Settings
Settings Files
For developer and test setups, we store settings in simple .env files that each worker reads at startup. You'll notice files like .env.test in Preserv's source repo. You can tell workers which .env file to read by specifying APT_ENV on the command line.
For example, APT_ENV=test apt_fixity
would run the apt_fixity worker using the configuration settings in .env.test. If you want to read settings from .env.local, run APT_ENV=local apt_fixity
.
Settings Injection Through AWS Parameter Store
For our staging, demo, and production environments, we ship an empty .env file inside the Docker container. Before Amazon's ECS service starts a new container instance, it runs a "sidecar" app that pulls variables from AWS parameter store into environment variables inside each container.
The code in config.go uses Viper's AutomaticEnv
method to pull in environment variables. Any variables not defined in the .env file will be fetched from the environment, if present.
This allows us to use simple .env config files on developer machines and in CI tests, without exposing sensitive information in our public Git repos. For staging, demo, and production systems, all config settings are centralized in Parameter Store.

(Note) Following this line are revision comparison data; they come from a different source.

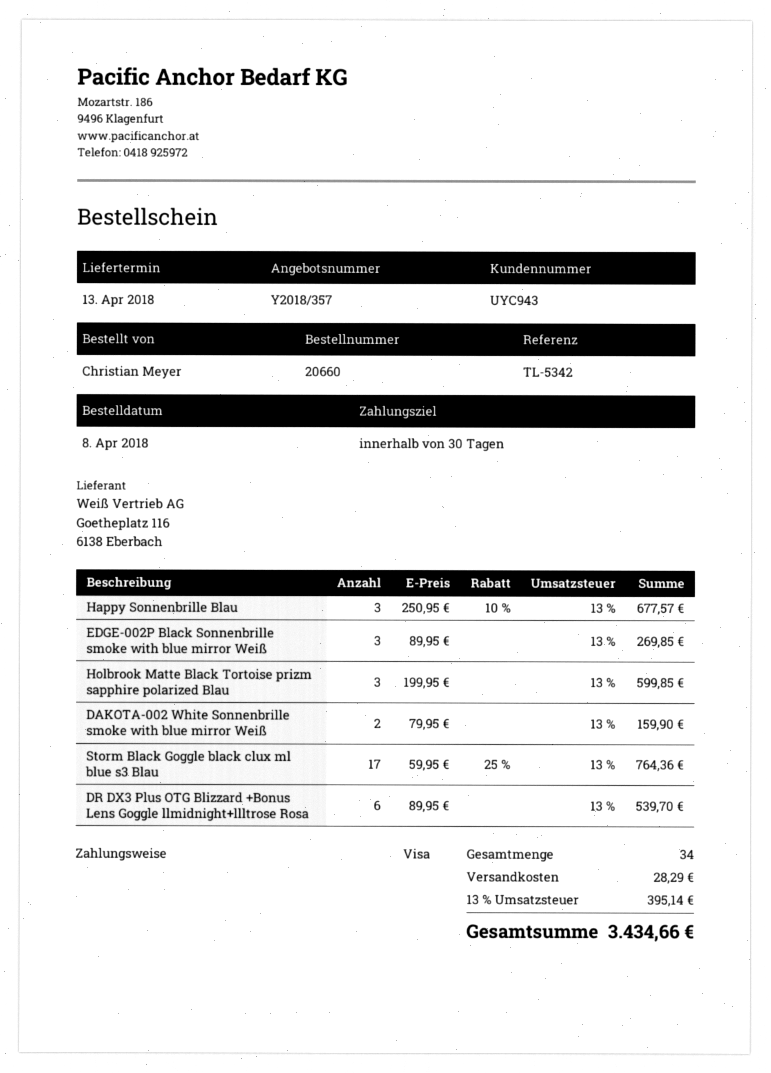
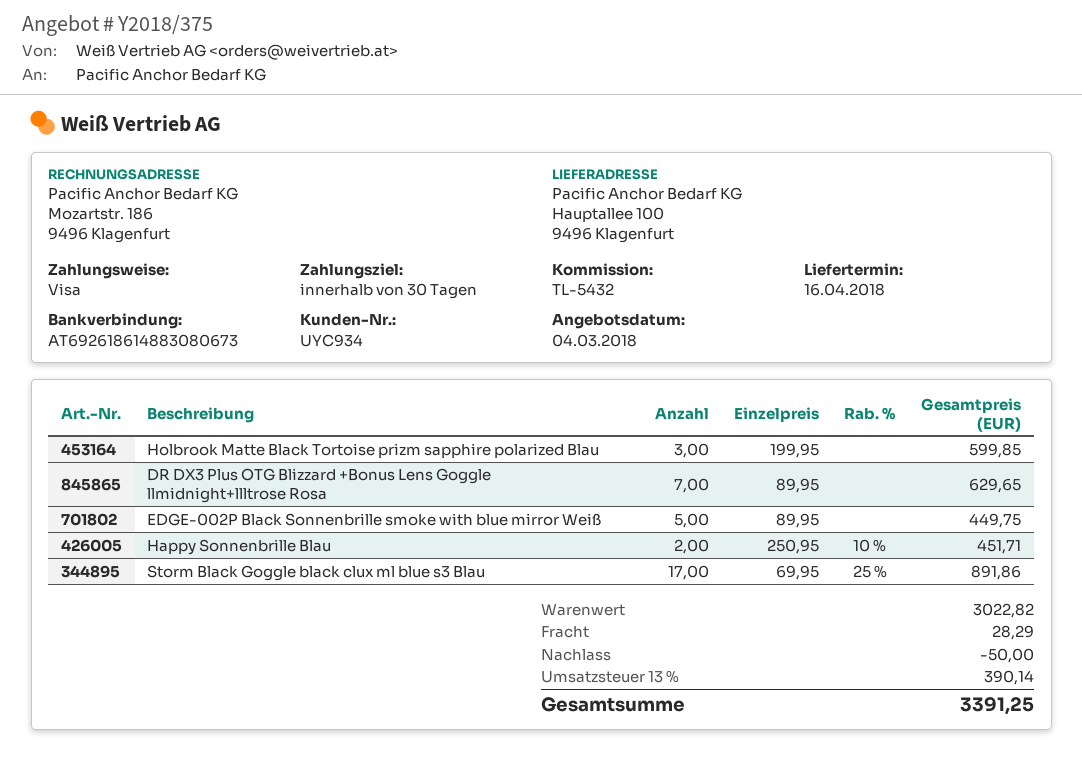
quote number: Y2018/357 -> Y2018/375
delivery date: 2018-04-13 -> 2018-04-16
customer number: UYC943 -> UYC934
reference: TL-5342 -> TL-5432
Happy Sonnenbrille Blau: 3 x 250.95 - 10% = 677.57 -> 2 x 250.95 - 10% = 451.71
EDGE-002P Black Sonnenbrille smoke with blue mirror Weiß: 3 x 89.95 = 269.85 -> 5 x 89.95 = 449.75
DAKOTA-002 White Sonnenbrille smoke with blue mirror Weiß: 2 x 79.95 = 159.90 -> none
Storm Black Goggle black clux ml blue s3 Blau: 17 x 59.95 - 25% = 764.36 -> 17 x 69.95 - 25% = 891.86
DR DX3 Plus OTG Blizzard +Bonus Lens Goggle llmidnight+llltrose Rosa: 6 x 89.95 = 539.70 -> 7 x 89.95 = 629.65
discount: none -> 50.00
tax: 13% = 395.14 -> 13% = 390.14
total: 3434.66 -> 3391.25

Note that variable names in Parameter Store follow the pattern ENV/PRESERVE/VAR_NAME
, where ENV is the name of the environment (staging, demo, production) and VAR_NAME is the setting name. For example, the name of the variable containing the demo NSQ url is /DEMO/PRESERV/NSQ_URL
.
Definitions
The definitions below pertain to all Preserv workers. In addition to these, each worker has specific settings describing number of workers and buffer size. Those are described on worker-specific pages.
In general, settings ending in WORKERS
describe how many go routines (concurrent processes) a worker should run. Settings ending in BUFFER_SIZE
describe the desired size of internal queue buffers. On a macro level, the buffer size settings tell the work how many items to accept from NSQ in each batch.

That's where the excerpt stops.